= Task item =
Considering the entries that follow, report how many lines include the string "repeating", giving the number alone.

= Data for analysis =
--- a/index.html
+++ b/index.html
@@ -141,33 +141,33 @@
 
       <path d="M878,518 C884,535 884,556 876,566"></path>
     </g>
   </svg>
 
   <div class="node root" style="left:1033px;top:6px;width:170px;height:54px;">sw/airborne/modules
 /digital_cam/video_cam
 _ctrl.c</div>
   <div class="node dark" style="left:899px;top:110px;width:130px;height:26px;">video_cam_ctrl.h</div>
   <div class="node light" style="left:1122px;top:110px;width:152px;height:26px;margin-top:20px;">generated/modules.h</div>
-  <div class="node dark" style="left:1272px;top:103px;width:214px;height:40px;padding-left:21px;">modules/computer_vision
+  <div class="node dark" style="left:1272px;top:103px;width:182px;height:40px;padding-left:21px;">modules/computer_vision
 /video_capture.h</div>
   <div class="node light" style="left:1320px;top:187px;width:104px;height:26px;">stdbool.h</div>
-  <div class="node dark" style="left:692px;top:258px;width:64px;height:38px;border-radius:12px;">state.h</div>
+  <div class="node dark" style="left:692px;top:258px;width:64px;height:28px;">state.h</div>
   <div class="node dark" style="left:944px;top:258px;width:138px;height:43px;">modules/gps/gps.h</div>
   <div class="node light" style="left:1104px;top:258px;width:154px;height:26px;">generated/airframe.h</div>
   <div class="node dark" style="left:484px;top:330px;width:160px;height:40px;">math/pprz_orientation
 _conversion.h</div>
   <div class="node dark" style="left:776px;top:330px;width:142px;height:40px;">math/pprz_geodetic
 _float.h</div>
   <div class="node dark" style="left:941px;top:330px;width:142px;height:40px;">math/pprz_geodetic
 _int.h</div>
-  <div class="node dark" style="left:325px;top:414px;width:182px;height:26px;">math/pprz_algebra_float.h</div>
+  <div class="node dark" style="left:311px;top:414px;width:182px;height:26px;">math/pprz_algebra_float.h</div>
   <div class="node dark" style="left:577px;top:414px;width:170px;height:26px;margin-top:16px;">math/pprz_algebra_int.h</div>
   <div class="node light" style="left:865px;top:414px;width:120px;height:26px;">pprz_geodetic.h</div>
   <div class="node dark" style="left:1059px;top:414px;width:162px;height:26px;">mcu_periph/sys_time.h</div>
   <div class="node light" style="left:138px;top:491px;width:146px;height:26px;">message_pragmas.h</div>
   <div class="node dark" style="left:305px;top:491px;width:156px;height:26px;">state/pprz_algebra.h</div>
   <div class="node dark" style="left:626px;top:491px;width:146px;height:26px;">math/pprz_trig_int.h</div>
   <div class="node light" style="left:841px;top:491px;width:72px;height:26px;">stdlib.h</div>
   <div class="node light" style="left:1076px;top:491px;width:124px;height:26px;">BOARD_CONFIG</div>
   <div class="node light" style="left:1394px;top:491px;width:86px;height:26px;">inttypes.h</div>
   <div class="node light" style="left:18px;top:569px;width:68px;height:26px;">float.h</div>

--

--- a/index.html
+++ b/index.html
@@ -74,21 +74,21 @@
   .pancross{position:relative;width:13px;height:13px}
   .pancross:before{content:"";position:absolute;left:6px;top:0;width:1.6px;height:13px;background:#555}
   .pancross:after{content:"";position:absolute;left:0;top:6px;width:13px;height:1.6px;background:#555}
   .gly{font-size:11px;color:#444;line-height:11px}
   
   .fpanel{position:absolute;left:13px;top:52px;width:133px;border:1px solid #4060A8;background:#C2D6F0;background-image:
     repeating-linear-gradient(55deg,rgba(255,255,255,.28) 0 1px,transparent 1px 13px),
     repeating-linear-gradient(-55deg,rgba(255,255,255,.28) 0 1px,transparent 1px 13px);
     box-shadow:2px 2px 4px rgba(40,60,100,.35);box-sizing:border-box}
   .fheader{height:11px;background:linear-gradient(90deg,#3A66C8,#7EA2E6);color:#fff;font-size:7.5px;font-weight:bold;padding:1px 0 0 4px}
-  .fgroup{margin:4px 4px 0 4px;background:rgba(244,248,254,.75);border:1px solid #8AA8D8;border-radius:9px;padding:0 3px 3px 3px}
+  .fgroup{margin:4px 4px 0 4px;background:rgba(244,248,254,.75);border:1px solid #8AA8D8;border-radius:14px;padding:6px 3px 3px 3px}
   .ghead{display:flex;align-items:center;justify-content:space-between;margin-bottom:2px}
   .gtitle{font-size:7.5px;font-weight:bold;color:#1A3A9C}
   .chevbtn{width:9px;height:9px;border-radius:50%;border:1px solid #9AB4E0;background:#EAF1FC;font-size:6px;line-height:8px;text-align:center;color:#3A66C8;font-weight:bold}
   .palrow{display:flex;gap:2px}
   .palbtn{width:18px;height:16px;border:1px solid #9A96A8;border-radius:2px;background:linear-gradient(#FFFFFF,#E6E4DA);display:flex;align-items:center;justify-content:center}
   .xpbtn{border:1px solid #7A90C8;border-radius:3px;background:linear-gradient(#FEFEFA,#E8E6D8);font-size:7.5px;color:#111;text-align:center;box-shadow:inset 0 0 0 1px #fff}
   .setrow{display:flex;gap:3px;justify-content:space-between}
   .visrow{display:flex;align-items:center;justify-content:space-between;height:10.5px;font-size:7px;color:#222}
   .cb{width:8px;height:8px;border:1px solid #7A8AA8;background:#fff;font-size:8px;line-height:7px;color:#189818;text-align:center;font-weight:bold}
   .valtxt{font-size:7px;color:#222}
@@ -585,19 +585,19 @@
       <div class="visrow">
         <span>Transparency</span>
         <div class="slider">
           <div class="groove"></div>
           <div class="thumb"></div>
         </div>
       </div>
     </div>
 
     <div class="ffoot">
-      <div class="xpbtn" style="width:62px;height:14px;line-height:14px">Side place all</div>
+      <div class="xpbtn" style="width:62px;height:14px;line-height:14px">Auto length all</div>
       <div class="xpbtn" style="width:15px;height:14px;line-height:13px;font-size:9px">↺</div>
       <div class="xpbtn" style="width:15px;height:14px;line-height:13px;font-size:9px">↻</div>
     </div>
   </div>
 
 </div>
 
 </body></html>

= Solution to this exercise =
2